─── Entries provided ───
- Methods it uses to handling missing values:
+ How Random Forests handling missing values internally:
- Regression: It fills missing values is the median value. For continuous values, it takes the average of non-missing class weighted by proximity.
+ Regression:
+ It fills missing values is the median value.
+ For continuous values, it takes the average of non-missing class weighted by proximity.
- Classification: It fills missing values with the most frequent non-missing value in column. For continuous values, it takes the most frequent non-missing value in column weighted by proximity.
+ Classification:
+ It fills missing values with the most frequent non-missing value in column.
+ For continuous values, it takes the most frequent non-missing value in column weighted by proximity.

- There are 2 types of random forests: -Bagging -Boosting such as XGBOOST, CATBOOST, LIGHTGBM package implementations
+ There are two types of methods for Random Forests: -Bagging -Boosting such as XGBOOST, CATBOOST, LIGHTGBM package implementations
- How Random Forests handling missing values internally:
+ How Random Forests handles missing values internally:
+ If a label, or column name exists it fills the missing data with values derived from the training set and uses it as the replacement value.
───
─── Entries provided ───
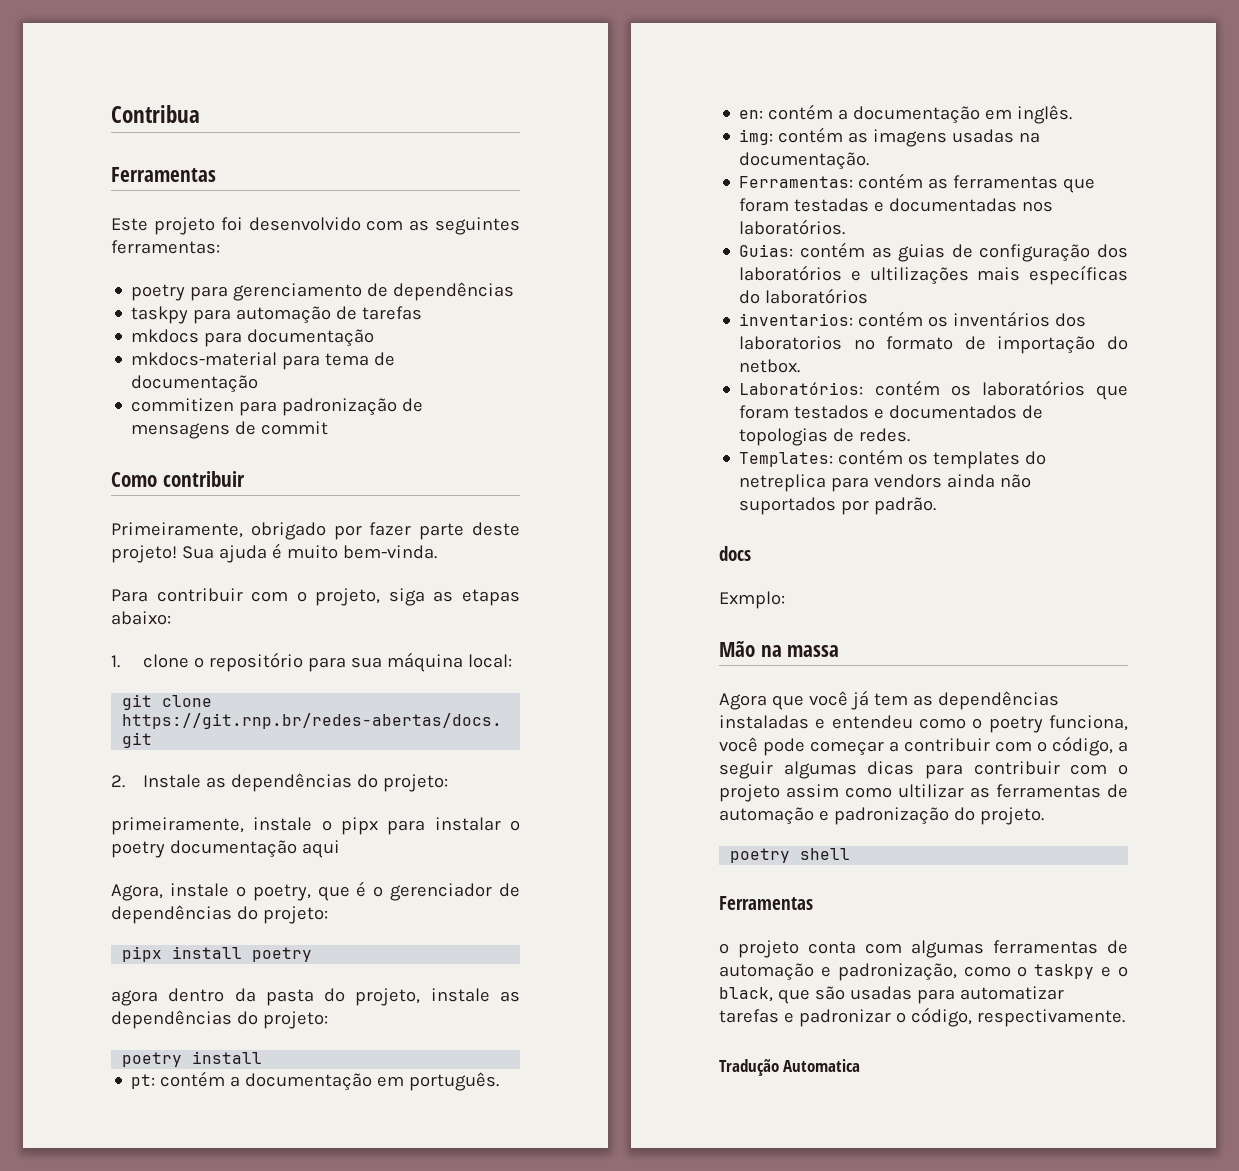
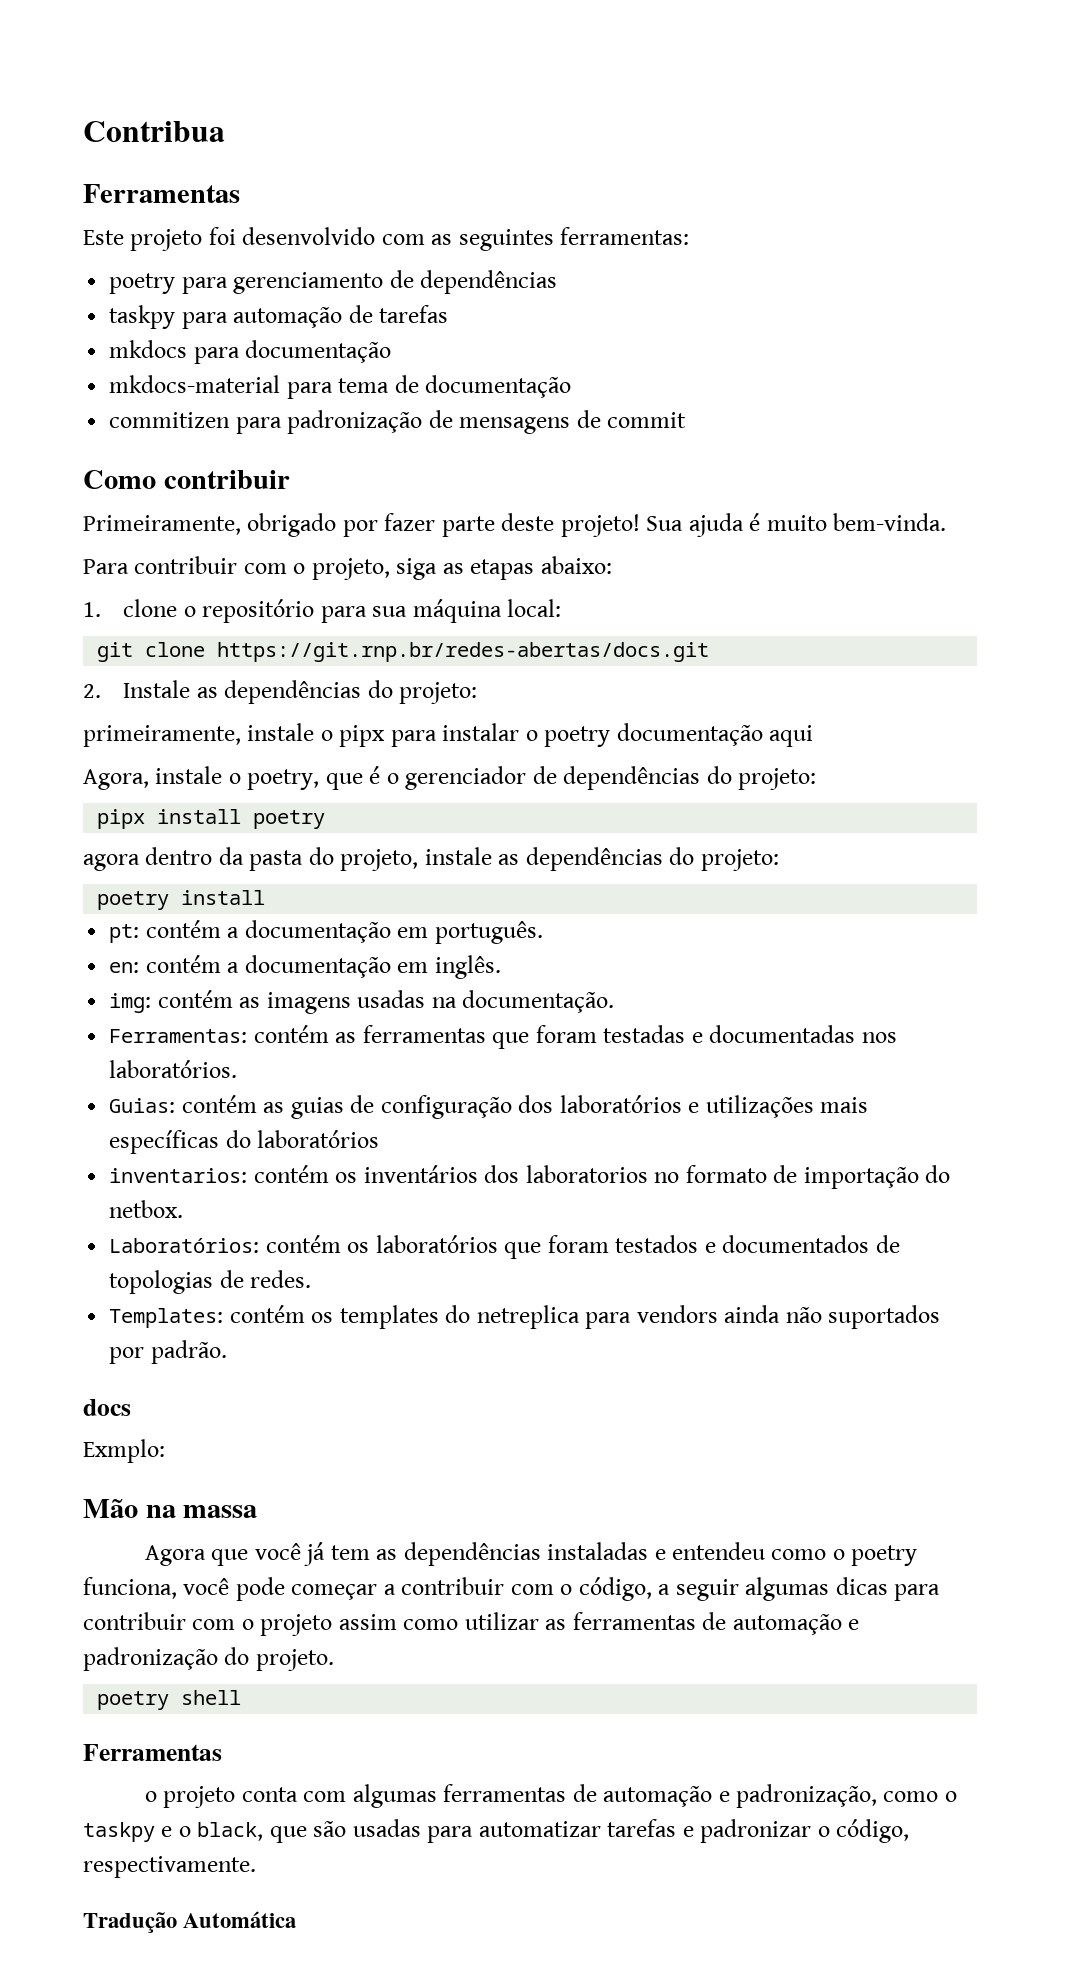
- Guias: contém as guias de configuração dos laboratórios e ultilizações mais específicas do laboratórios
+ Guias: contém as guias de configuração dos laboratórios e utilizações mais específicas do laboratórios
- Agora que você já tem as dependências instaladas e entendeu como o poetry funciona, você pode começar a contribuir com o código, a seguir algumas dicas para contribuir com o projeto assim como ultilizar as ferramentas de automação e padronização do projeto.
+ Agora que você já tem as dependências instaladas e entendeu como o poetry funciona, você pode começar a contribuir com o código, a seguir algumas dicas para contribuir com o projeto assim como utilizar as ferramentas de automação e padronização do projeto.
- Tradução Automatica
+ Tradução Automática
───
== Exercise brief ==
Those lines above that contain the string "funciona" should be returned.

== Written response ==
- Agora que você já tem as dependências instaladas e entendeu como o poetry funciona, você pode começar a contribuir com o código, a seguir algumas dicas para contribuir com o projeto assim como ultilizar as ferramentas de automação e padronização do projeto.
+ Agora que você já tem as dependências instaladas e entendeu como o poetry funciona, você pode começar a contribuir com o código, a seguir algumas dicas para contribuir com o projeto assim como utilizar as ferramentas de automação e padronização do projeto.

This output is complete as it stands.